***** Task input
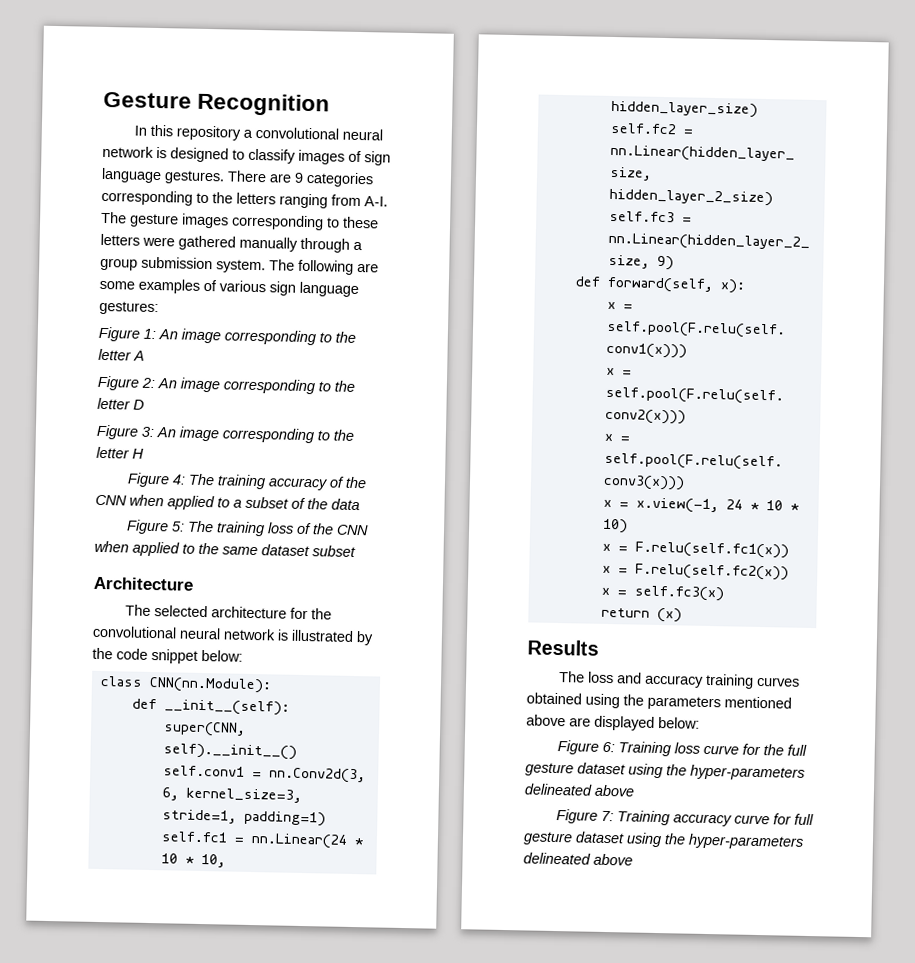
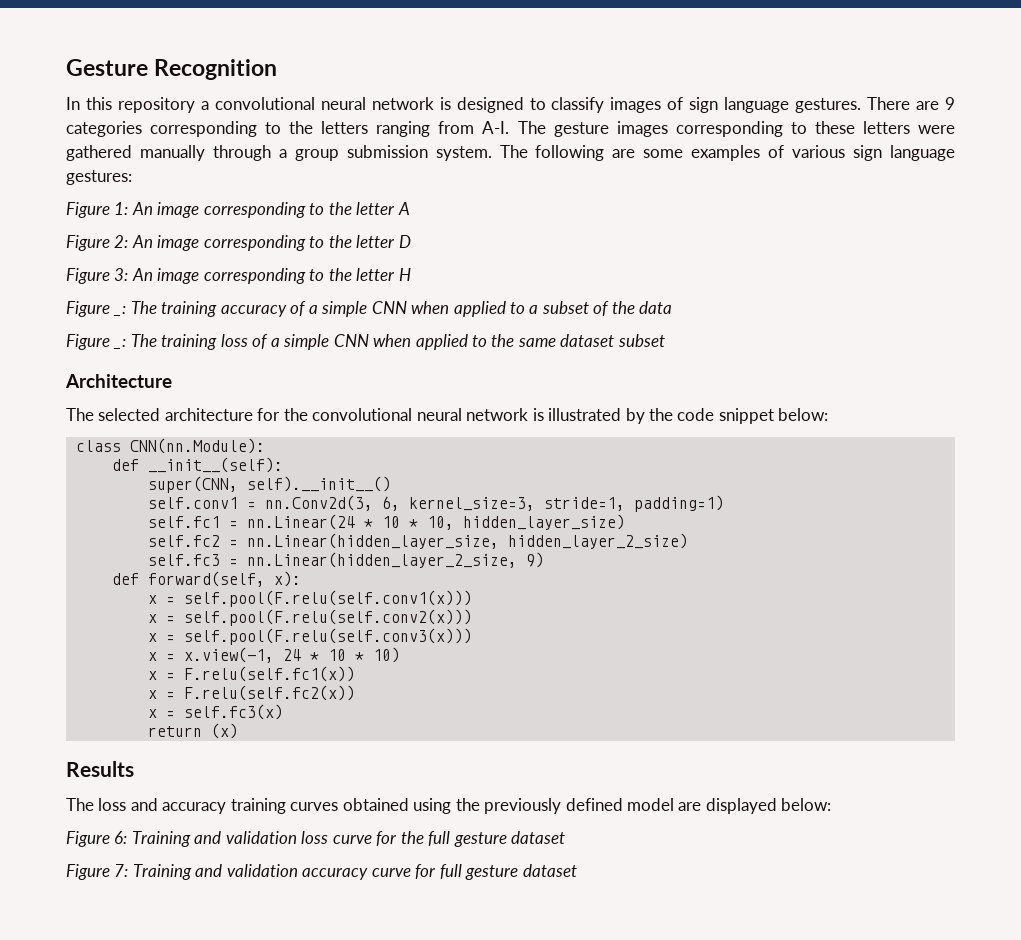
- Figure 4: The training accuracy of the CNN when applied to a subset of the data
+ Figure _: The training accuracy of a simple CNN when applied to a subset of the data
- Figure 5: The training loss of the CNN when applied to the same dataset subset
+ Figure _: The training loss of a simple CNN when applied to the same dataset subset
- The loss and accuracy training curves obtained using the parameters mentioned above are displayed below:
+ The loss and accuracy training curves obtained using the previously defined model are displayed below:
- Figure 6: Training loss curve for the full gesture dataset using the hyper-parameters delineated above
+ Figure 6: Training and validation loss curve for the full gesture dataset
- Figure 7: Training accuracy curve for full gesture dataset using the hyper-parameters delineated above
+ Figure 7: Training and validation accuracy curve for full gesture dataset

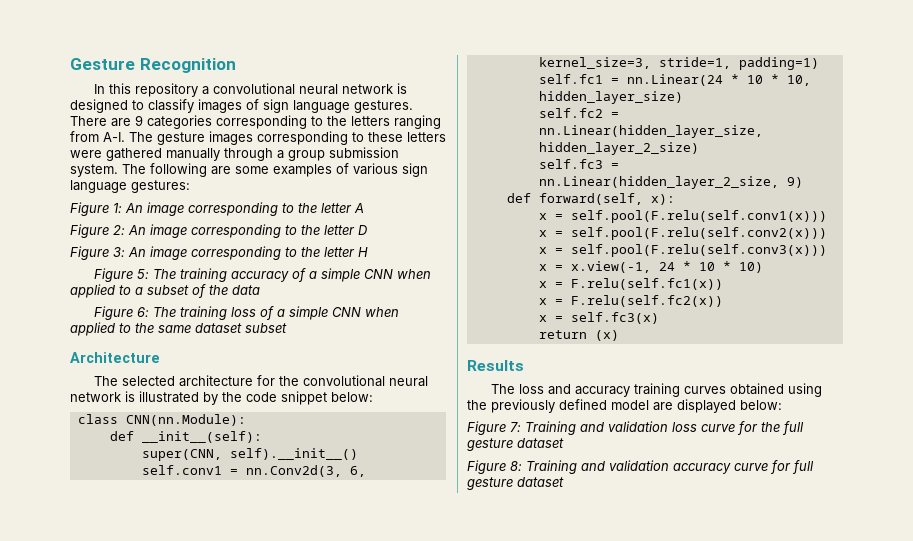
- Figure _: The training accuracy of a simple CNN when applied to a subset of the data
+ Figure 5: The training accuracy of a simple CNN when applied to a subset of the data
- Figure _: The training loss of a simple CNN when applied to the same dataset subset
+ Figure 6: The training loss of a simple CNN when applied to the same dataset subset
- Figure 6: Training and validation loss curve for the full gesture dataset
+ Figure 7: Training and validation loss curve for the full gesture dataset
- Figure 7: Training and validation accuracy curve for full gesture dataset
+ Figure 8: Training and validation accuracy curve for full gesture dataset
**********
***** Task input
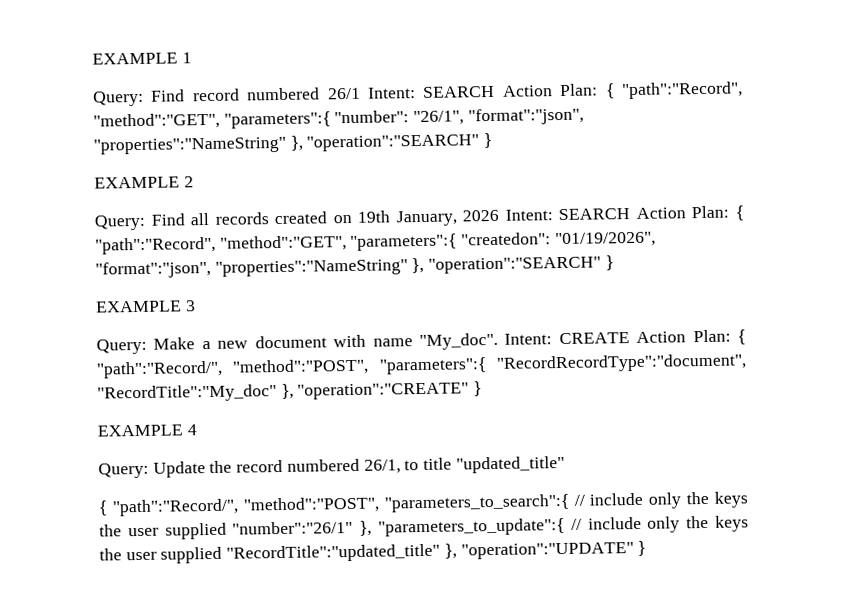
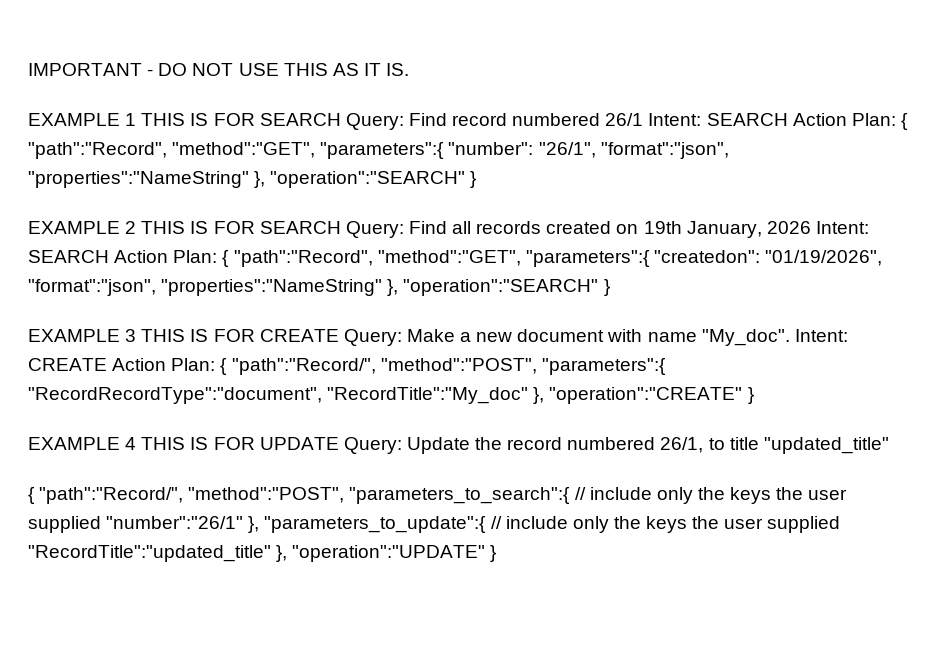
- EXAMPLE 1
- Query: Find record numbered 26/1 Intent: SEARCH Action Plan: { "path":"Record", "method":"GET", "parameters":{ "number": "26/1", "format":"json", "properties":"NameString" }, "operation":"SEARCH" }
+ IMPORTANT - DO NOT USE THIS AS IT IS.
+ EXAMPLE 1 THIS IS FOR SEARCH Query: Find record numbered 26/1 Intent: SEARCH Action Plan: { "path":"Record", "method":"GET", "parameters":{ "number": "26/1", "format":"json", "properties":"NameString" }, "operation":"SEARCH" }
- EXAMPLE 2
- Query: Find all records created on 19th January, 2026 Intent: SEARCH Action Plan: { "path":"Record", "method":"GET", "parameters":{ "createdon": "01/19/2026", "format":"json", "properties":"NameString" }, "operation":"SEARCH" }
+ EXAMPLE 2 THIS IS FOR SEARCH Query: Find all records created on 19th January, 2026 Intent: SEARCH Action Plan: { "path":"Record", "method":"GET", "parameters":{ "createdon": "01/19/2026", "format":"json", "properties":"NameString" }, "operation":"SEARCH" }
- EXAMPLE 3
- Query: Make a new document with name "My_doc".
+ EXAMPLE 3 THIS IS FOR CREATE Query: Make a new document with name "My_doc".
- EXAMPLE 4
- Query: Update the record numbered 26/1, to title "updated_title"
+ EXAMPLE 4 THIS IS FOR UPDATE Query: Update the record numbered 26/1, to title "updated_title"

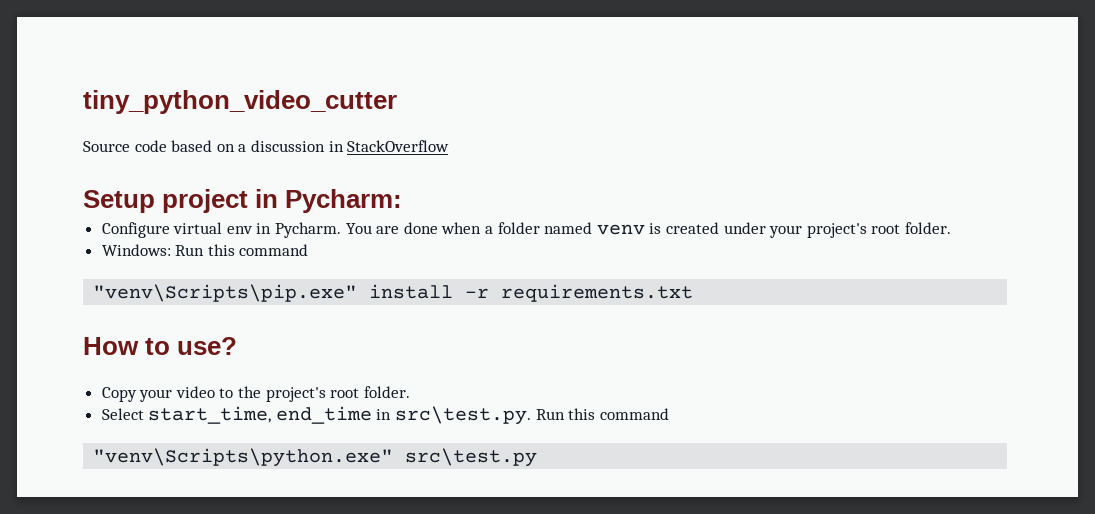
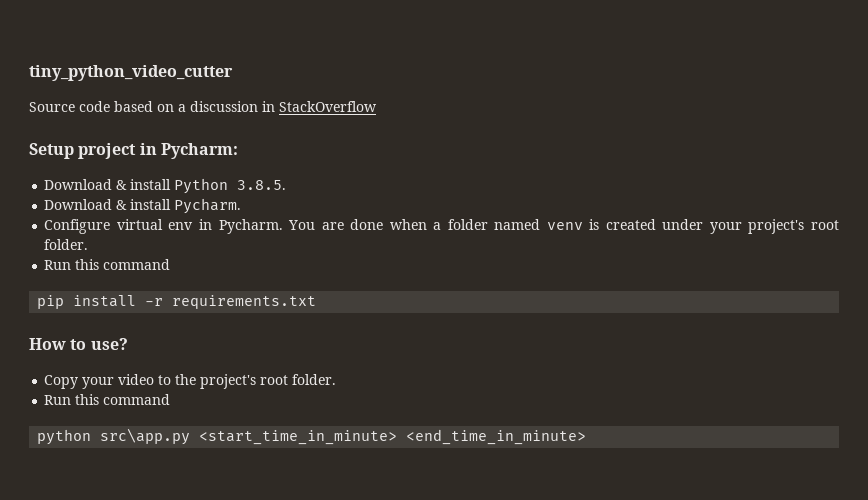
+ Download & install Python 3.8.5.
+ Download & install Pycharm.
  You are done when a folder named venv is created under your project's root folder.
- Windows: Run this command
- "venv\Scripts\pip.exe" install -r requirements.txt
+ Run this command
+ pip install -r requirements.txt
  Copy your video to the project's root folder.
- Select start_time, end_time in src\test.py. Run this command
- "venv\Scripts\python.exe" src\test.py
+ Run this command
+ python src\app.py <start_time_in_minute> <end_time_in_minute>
**********
***** Task input
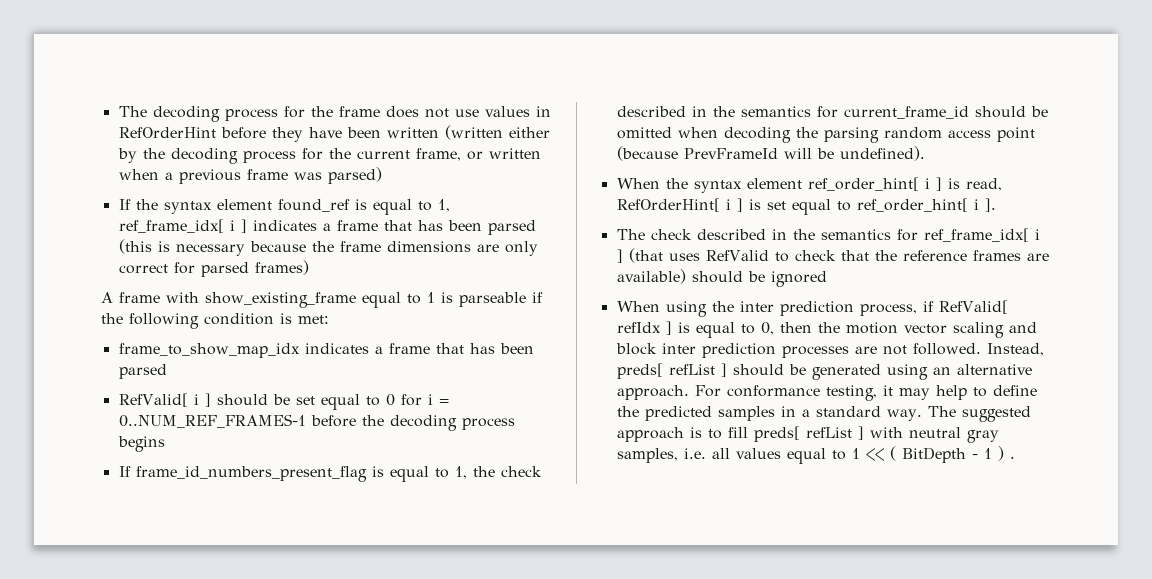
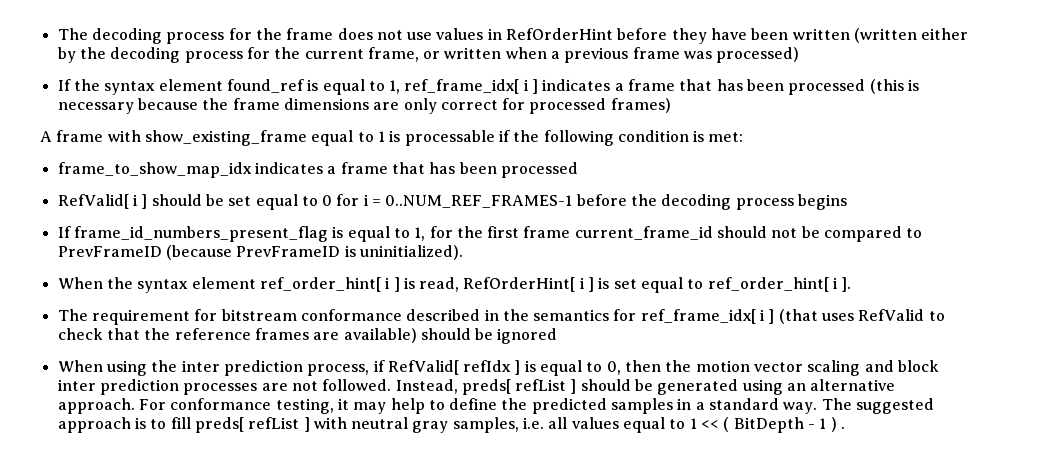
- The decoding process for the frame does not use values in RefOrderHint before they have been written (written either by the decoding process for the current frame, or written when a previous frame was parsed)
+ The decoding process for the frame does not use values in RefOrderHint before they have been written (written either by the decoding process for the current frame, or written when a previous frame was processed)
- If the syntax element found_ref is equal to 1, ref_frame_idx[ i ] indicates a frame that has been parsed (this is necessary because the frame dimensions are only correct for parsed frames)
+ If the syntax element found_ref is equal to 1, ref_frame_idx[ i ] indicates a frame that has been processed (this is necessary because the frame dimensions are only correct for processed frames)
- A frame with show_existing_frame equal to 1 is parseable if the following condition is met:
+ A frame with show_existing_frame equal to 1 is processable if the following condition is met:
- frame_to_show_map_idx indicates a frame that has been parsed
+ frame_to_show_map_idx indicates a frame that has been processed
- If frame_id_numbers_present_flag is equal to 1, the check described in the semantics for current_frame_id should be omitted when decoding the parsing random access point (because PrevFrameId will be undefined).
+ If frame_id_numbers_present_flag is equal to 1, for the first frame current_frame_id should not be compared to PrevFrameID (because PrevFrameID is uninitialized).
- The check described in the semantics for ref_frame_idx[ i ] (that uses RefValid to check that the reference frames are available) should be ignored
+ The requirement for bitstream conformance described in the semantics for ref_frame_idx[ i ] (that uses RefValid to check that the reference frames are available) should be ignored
**********
→ **Problem statement**: Every line in the data that holds "numbered" should be copied out.

→ **Your response**:
- Query: Find record numbered 26/1 Intent: SEARCH Action Plan: { "path":"Record", "method":"GET", "parameters":{ "number": "26/1", "format":"json", "properties":"NameString" }, "operation":"SEARCH" }
+ EXAMPLE 1 THIS IS FOR SEARCH Query: Find record numbered 26/1 Intent: SEARCH Action Plan: { "path":"Record", "method":"GET", "parameters":{ "number": "26/1", "format":"json", "properties":"NameString" }, "operation":"SEARCH" }
- Query: Update the record numbered 26/1, to title "updated_title"
+ EXAMPLE 4 THIS IS FOR UPDATE Query: Update the record numbered 26/1, to title "updated_title"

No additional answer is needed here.